* [Task prompt]:
Show every line of the records below that contains the word "Futures".

[Difference listings]
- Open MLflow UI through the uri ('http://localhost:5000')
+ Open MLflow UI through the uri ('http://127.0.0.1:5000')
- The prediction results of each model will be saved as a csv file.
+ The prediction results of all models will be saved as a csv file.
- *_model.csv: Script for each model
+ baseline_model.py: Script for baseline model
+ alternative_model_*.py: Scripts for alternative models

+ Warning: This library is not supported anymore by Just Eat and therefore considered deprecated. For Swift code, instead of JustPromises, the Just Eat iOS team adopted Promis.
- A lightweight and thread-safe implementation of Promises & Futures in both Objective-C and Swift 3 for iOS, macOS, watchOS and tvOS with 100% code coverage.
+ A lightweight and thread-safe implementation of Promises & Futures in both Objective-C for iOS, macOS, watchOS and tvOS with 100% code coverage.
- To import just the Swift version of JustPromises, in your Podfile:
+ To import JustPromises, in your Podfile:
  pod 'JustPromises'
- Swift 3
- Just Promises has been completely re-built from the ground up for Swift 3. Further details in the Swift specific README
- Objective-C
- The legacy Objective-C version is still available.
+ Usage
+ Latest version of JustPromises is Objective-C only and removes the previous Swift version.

--

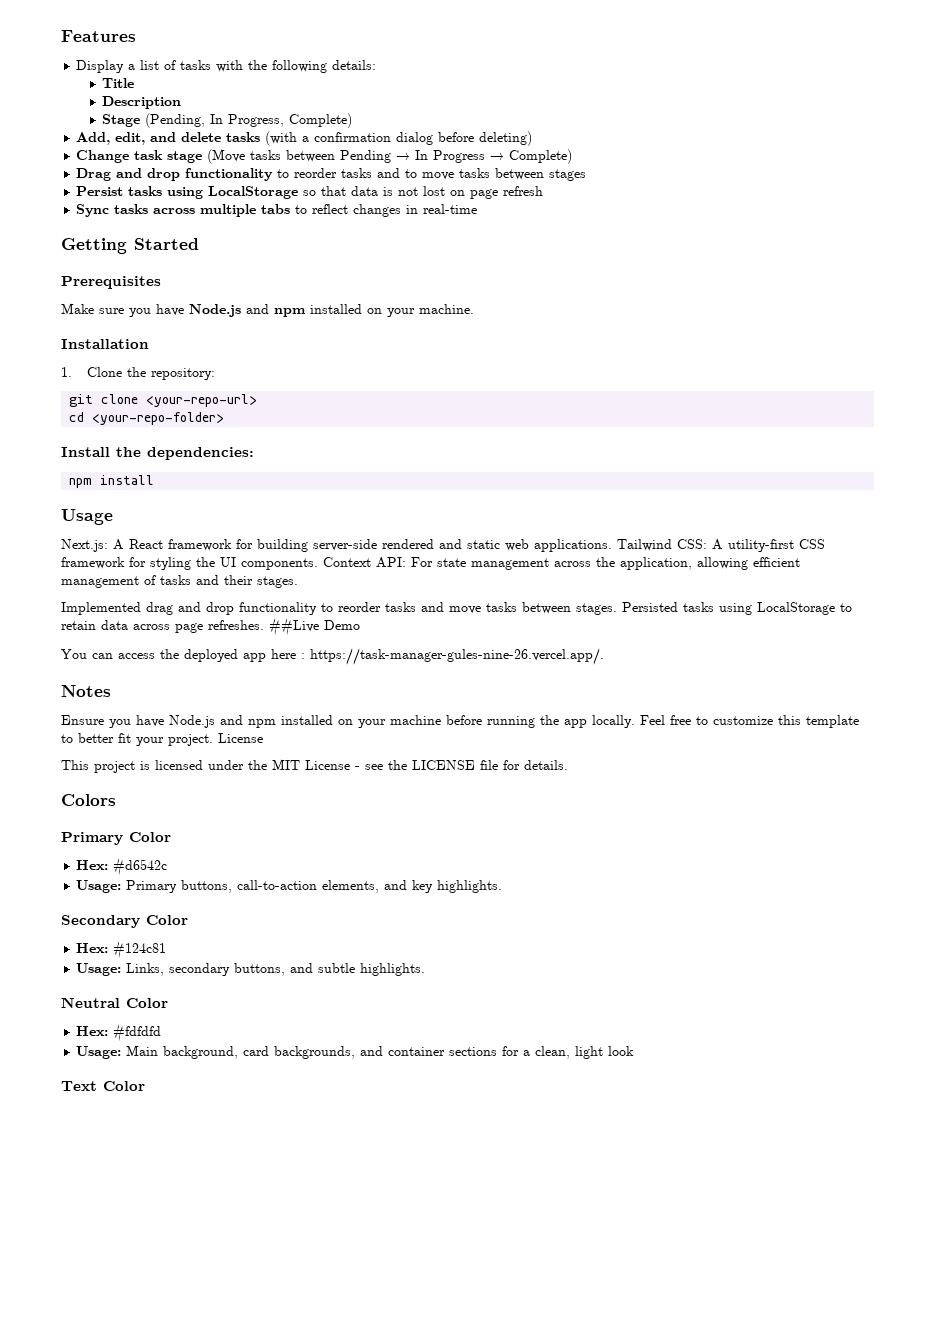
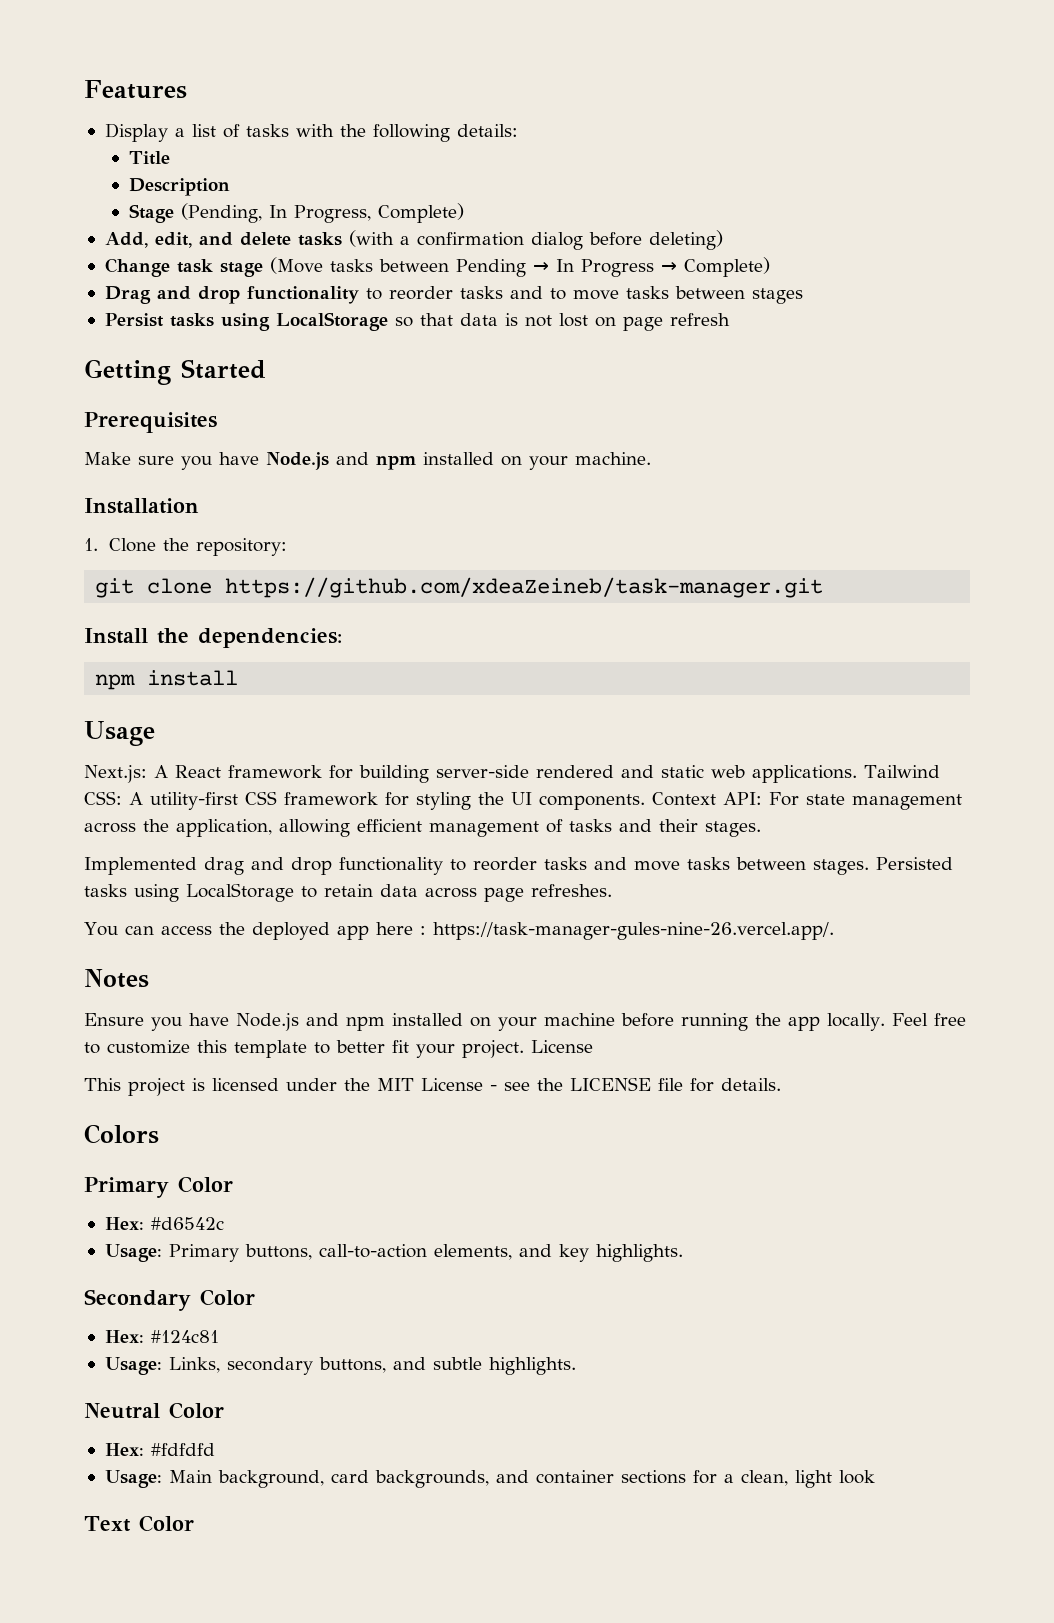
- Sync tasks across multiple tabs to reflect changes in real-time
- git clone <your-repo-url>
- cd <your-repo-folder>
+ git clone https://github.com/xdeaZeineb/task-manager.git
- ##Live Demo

* * *

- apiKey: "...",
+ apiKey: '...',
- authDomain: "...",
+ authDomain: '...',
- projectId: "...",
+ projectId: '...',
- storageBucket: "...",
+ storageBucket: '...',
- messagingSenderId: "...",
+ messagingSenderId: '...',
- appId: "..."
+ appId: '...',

* [Response for this exercise]:
- A lightweight and thread-safe implementation of Promises & Futures in both Objective-C and Swift 3 for iOS, macOS, watchOS and tvOS with 100% code coverage.
+ A lightweight and thread-safe implementation of Promises & Futures in both Objective-C for iOS, macOS, watchOS and tvOS with 100% code coverage.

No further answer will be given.